### TASK OBJECTIVE
Would you retype the entries from the first line to the line bearing "[287,581,386,601] gambling! ->", both included, leaving out every picture?

+++

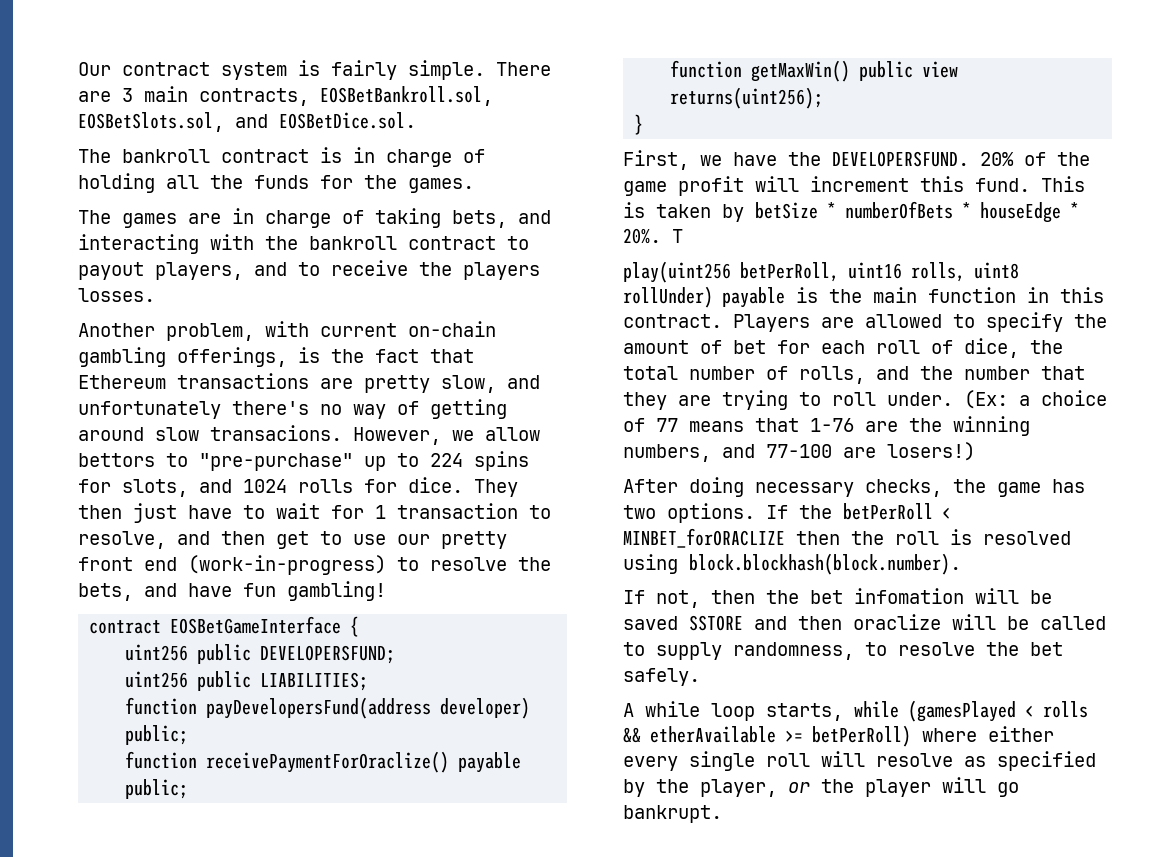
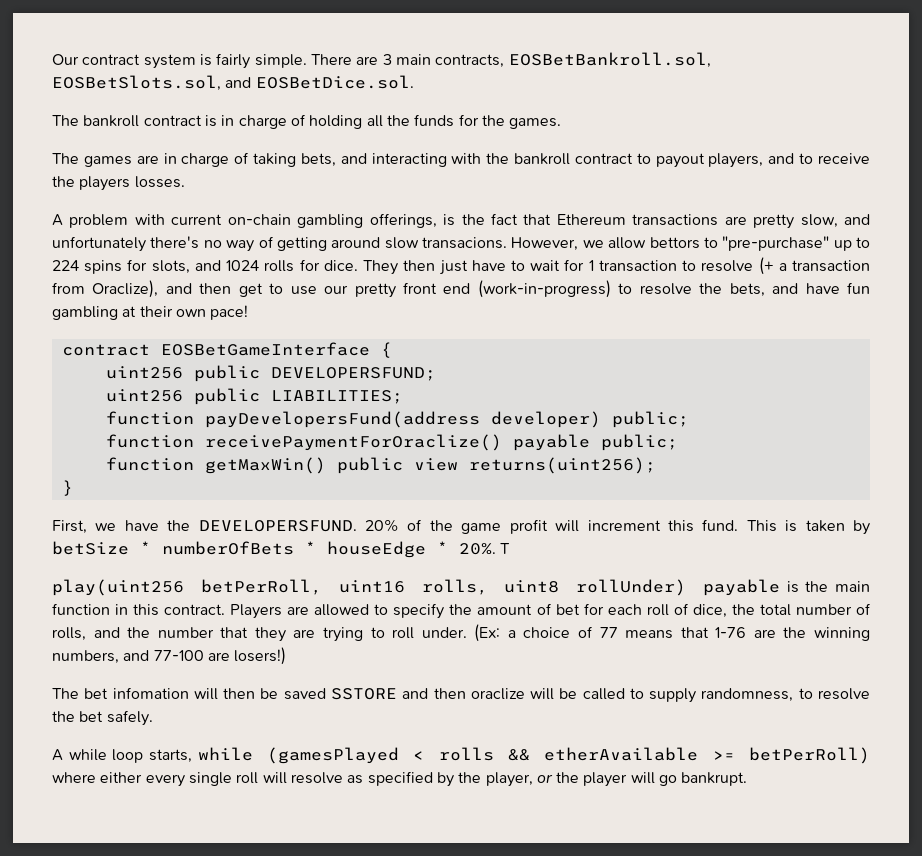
[78,323,254,341] Another problem, -> [52,214,129,228] A problem
[78,531,166,549] resolve, -> [701,257,871,275] [52,280,159,298] resolve (+ a transaction from Oraclize),
[287,581,386,601] gambling! -> [52,305,249,320] gambling at their own pace!
[623,477,1085,497] [623,503,951,523] [623,528,1071,548] [623,553,961,575] [623,590,799,608] After doing necessary checks, the game has two options. If the betPerRoll < MINBET_forORACLIZE then the roll is resolved using block.blockhash(block.number). // If not, then the -> [52,688,79,699] The
(1019, 596) none -> [223,688,256,699] then

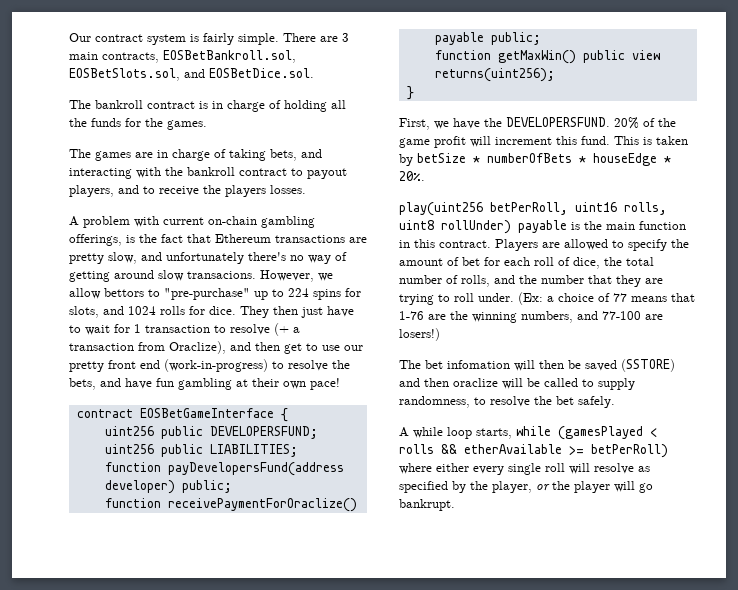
[500,543,511,554] T -> (425, 176) none
[330,688,397,700] SSTORE -> [621,359,675,372] (SSTORE)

+++

### RESPONSE FOR THIS EXERCISE
[78,323,254,341] Another problem, -> [52,214,129,228] A problem
[78,531,166,549] resolve, -> [701,257,871,275] [52,280,159,298] resolve (+ a transaction from Oraclize),
[287,581,386,601] gambling! -> [52,305,249,320] gambling at their own pace!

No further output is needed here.